**Dataset records:**

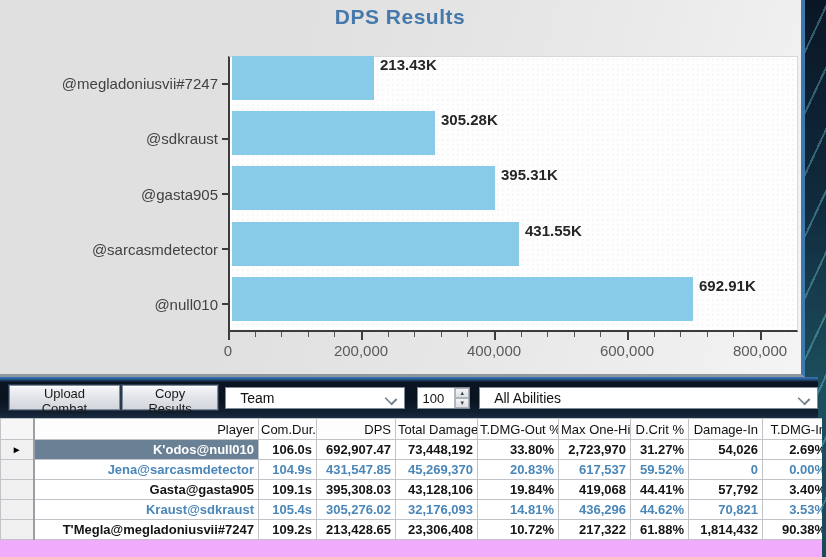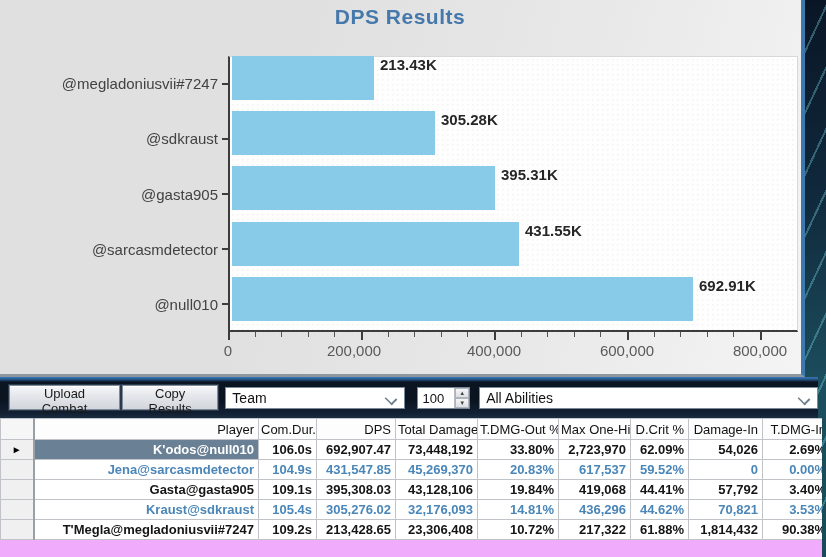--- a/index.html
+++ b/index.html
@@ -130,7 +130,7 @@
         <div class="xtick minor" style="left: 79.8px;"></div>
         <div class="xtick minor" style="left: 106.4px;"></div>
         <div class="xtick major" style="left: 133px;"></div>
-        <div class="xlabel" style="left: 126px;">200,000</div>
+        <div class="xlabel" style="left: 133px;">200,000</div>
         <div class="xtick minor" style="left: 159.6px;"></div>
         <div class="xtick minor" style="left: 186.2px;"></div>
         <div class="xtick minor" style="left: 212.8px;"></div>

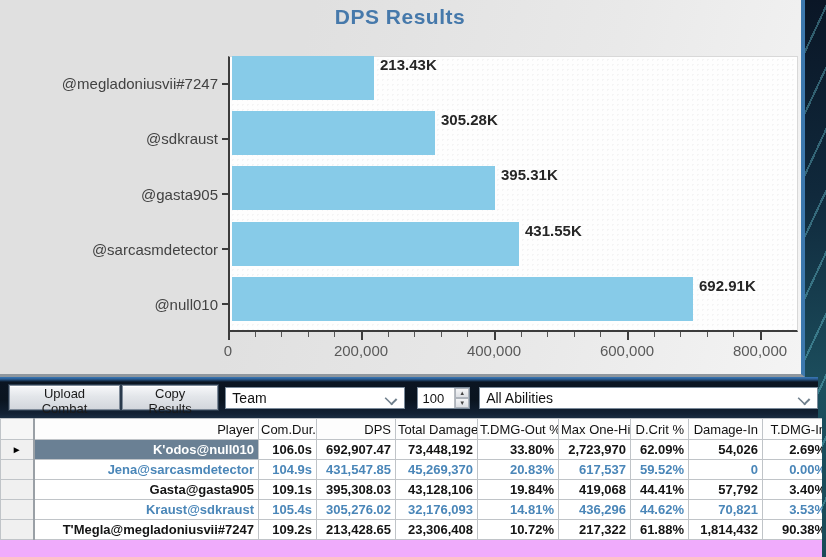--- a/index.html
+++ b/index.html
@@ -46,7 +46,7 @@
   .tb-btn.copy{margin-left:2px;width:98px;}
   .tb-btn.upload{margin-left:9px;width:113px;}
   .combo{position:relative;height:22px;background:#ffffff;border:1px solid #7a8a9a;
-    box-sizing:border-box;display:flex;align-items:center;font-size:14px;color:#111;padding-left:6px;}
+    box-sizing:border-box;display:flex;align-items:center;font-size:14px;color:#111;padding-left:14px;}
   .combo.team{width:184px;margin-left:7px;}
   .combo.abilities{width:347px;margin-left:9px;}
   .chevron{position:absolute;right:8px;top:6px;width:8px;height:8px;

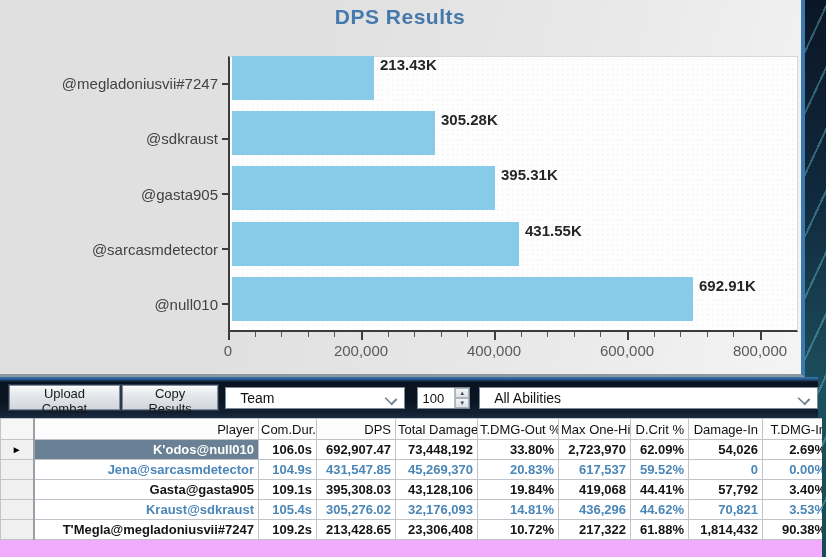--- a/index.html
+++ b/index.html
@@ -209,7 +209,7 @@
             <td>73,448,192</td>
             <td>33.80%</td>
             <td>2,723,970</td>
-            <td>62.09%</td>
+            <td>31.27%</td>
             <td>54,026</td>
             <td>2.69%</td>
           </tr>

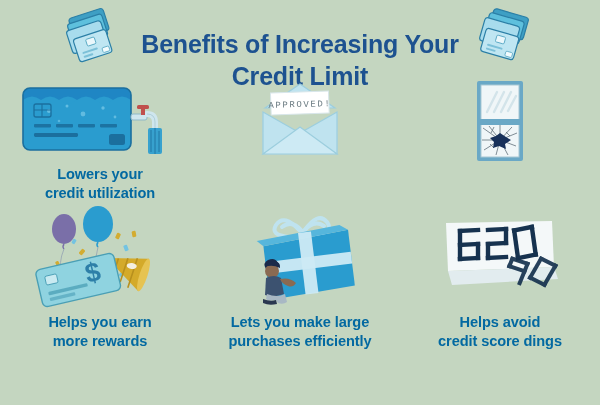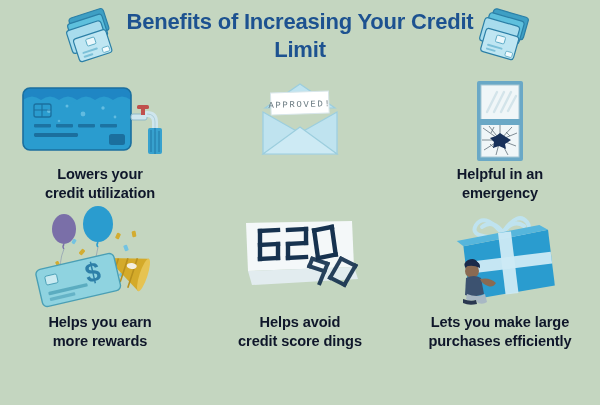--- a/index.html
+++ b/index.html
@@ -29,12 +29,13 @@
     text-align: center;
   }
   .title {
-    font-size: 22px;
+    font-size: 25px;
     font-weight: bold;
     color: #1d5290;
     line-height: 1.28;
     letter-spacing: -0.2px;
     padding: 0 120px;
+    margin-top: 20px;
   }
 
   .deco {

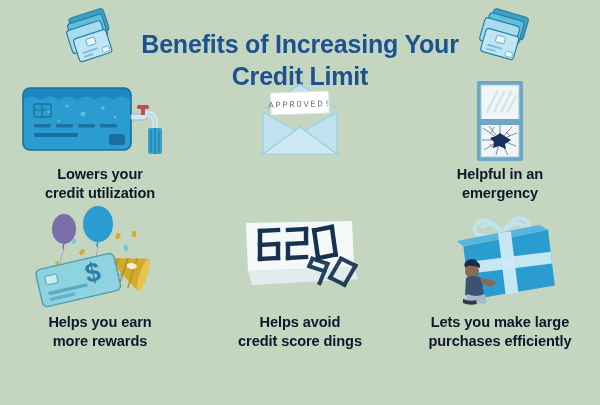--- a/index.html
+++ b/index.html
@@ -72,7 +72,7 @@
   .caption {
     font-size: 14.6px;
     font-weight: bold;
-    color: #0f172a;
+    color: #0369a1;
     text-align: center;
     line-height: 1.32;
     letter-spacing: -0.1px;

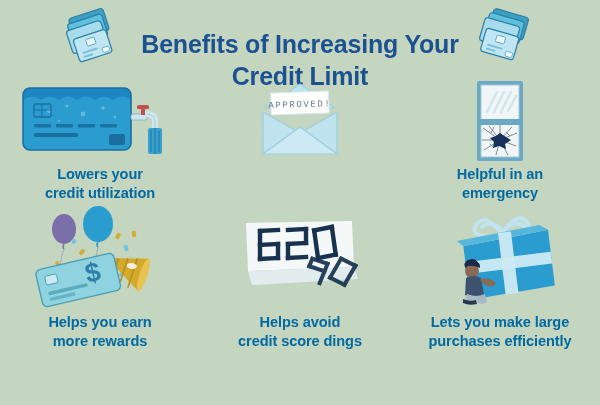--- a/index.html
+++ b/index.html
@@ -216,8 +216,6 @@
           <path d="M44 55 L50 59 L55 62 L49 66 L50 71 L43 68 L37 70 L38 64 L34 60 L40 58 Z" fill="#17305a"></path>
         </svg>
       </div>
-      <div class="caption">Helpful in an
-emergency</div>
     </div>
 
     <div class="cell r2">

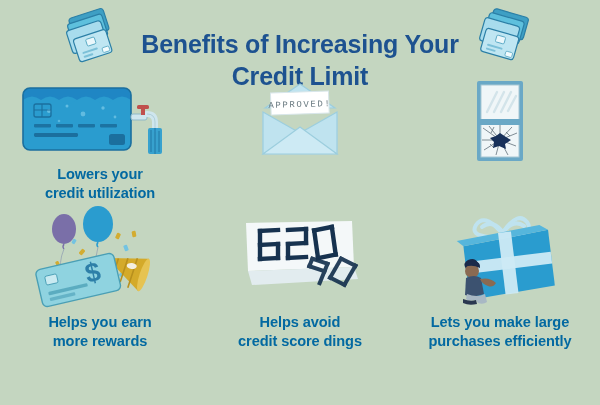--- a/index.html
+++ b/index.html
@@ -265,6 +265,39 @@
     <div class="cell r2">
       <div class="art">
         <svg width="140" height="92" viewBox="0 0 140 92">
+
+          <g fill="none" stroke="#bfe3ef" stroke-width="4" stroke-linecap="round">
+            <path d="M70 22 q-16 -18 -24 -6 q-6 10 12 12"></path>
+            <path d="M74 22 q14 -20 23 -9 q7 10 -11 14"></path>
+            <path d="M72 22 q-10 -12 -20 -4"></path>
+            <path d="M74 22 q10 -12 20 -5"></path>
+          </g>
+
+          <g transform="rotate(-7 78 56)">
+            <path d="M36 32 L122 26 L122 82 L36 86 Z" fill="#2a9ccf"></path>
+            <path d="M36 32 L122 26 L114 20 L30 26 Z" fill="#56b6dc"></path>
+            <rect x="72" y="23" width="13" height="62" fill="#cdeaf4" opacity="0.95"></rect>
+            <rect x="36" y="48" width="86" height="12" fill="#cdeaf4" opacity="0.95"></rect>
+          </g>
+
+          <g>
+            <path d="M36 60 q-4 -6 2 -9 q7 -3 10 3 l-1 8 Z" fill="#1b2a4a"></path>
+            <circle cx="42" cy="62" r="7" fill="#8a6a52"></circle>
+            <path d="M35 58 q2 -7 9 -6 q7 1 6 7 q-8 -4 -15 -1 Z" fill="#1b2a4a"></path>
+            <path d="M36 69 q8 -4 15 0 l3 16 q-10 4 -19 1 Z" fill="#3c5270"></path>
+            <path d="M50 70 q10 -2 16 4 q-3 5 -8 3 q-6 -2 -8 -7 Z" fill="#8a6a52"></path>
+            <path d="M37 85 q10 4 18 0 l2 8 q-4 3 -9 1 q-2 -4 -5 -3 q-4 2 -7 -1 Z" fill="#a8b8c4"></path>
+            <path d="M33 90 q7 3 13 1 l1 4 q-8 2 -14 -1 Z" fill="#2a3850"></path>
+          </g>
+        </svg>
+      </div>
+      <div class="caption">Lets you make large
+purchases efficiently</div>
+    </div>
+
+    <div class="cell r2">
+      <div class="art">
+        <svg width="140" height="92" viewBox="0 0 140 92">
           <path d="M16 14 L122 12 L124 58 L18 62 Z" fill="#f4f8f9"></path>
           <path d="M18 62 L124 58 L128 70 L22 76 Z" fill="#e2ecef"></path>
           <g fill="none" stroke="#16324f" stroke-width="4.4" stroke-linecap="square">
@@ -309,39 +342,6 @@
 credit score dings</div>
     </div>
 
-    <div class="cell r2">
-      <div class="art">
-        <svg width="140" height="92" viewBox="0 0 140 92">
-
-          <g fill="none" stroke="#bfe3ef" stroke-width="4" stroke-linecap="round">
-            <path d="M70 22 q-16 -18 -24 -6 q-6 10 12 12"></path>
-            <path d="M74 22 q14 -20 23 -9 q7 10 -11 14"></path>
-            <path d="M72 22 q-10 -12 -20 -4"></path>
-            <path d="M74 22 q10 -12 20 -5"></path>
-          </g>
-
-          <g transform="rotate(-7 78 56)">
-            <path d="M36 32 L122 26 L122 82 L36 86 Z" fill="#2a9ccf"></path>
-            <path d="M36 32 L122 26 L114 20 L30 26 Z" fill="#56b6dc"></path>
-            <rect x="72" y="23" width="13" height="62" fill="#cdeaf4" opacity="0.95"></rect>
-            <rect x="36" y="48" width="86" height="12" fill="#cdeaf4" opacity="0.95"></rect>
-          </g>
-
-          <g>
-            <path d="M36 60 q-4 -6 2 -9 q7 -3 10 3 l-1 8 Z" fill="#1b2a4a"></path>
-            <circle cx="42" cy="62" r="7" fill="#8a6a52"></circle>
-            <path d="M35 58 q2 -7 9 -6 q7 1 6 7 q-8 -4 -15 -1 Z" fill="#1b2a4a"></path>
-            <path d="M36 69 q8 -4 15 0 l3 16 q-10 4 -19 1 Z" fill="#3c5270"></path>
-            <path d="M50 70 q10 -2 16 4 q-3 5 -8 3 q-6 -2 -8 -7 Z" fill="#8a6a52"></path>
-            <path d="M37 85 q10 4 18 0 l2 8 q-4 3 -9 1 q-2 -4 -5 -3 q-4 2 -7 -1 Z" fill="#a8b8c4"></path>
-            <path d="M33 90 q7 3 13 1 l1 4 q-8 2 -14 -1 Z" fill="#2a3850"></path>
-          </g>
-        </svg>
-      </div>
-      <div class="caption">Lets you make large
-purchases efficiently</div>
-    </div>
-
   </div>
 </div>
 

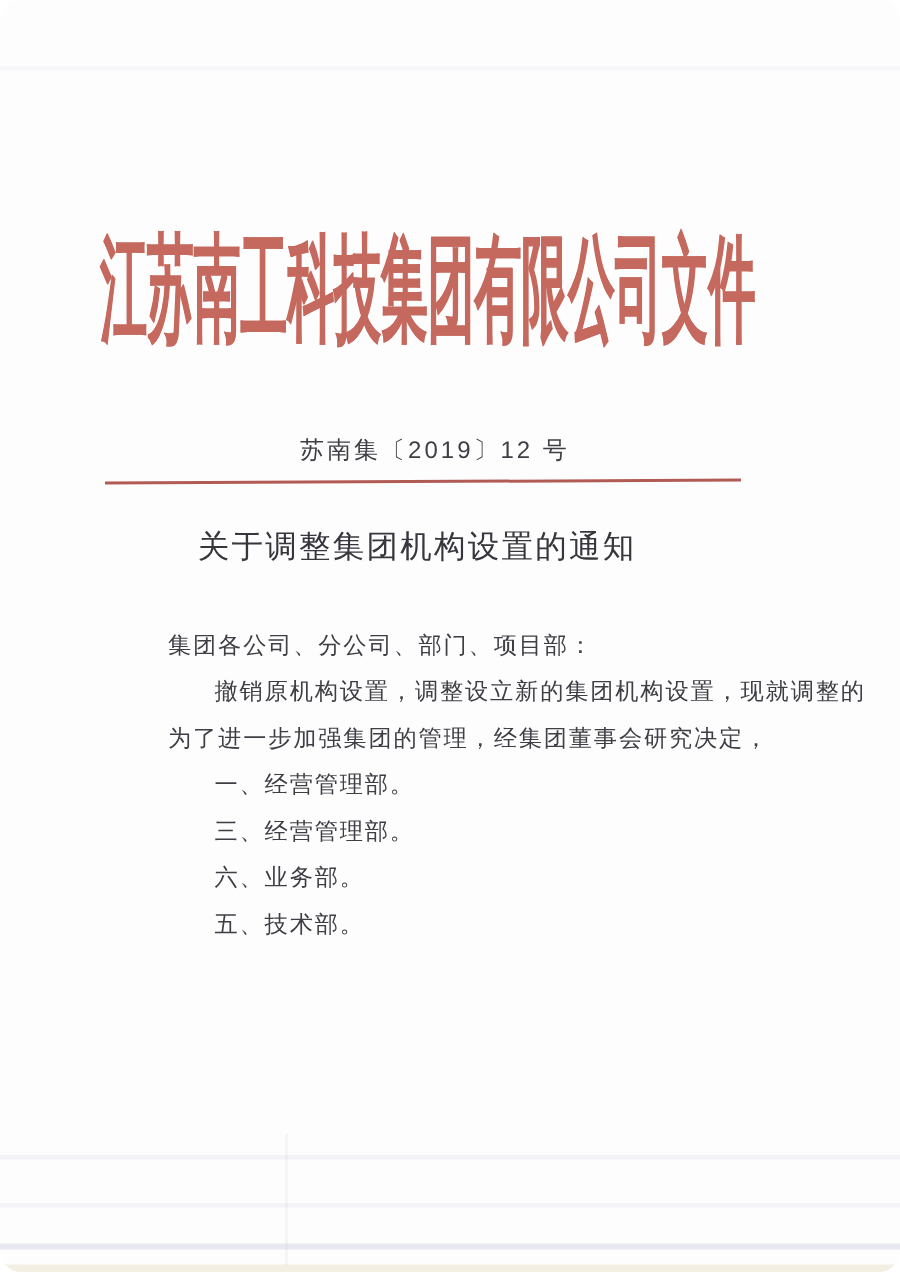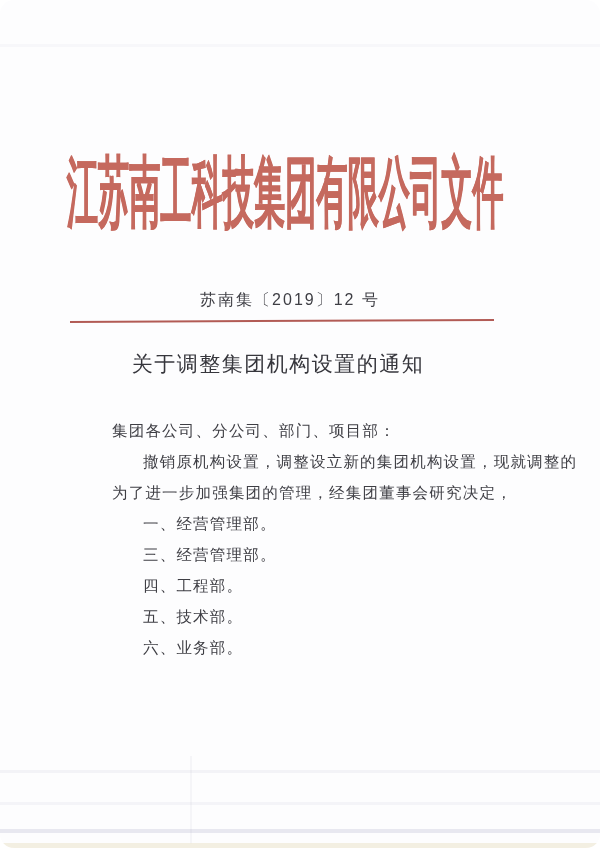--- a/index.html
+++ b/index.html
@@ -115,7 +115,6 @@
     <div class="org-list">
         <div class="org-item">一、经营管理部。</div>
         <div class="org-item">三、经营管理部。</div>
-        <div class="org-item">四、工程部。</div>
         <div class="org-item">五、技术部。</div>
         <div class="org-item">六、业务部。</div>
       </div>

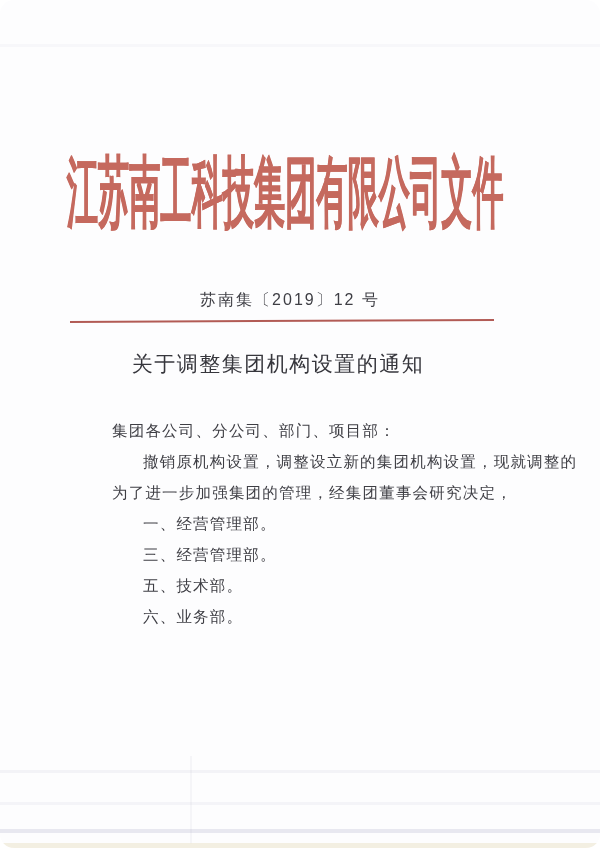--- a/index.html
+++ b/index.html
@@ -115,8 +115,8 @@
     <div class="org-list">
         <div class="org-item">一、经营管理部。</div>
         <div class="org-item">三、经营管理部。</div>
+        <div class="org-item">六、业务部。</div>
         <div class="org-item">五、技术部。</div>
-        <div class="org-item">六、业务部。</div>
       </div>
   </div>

**ACTION ITEM:**
Find "viewBox" in the data above. Report each line where it appears.

**RESPONSE BOX:**
         <svg width="140" height="92" viewBox="0 0 140 92">
+        <svg width="140" height="92" viewBox="0 0 140 92">
-        <svg width="140" height="92" viewBox="0 0 140 92">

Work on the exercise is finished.